Mr Elton's wedding plans
Mr Elton returns to visit everyone and be smug about his conquest - a woman with 10,000 pounds to her name, who is more than happy to marry him and move to Highbury. He pays no attention to Emma and is obnoxious to Harriet, and then leaves to get married.
Emma begins to question what she ever found pleasing about him, and on learning more about his intended spouse - a Miss Augusta Hawkins - she believes that Harriet is inferior to Miss Hawkins only in lacking money. (We shall soon have a chance to see whether Emma proves right on that count.) Turns out Miss Hawkins's father was in trade as a merchant, her uncle is an attorney, and her sister is married to a guy who owns two carriages, and that's pretty much it for her backstory. (I can't help but notice that her background is not too different from some Austen characters we already know - the Bennet sisters had an uncle in trade and another that was an attorney, after all; but they were the daughters of a gentleman, and Miss Hawkins is not.)

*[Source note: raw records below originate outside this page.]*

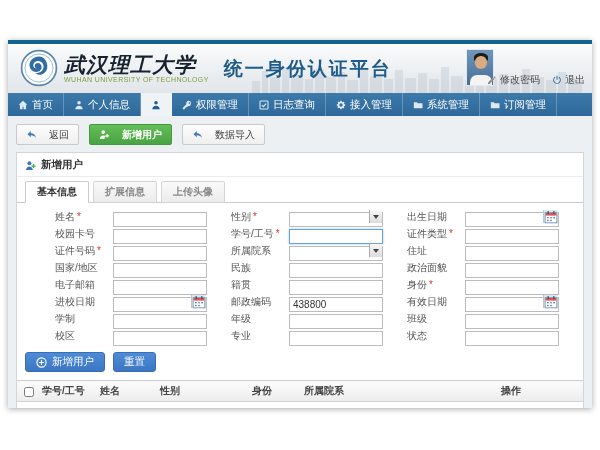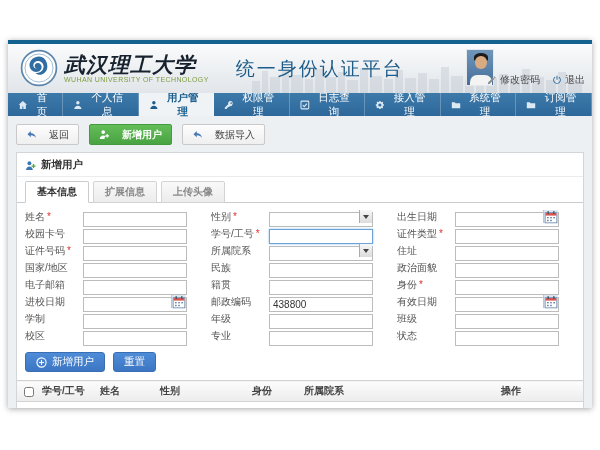"统一身份认证平台" .platform { font-weight: normal -> bold; margin-left: 27px -> 15px }
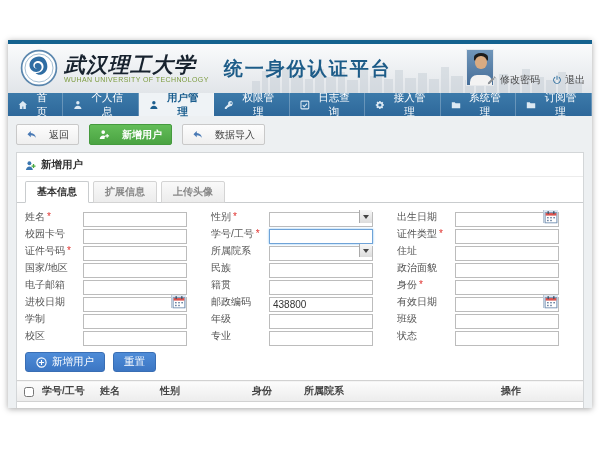"用户管理" span.nav-lab { html: <span>用户管理</span> -> none }
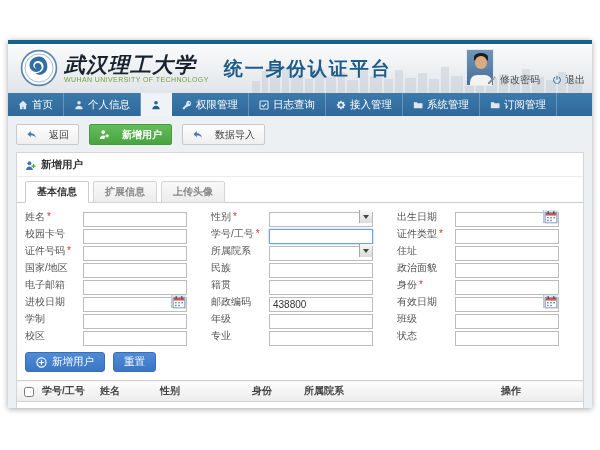"姓名 *" .formgrid { margin-left: none -> 30px }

Could she but have given Harriet her feelings about it all! She had talked her into love; but, alas! she was not so easily to be talked out of it. The charm of an object to occupy the many vacancies of Harriet's mind was not to be talked away. He might be superseded by another; he certainly would indeed; nothing could be clearer; even a Robert Martin would have been sufficient; but nothing else, she feared, would cure her. Harriet was one of those, who, having once begun, would be always in love.LOL! The narrator's points here are hilarious, telling us much about Harriet - and, in fact, largely nailing Harriet's character with that final observation: Harriet "would be always in love" is a fine bit of foreshadowing, whether Emma realizes it or not.
Emma continues to meddle
Harriet has been invited to call on Elizabeth Martin, and Emma is scheming as to how to have Harriet call without the possibility of Harriet spending too much time with the Martins. She doesn't really want Harriet to renew her acquaintance with the Martins, even though she understands the necessity of Harriet paying the call, because she believes Harriet will renew her feelings for Mr Robert Martin, marry him, and then Emma would be "forced" to cut off the relationship.
Mind you, the only person who would force her to cut off that relationship is Emma herself, but she doesn't seem to pay much attention to that.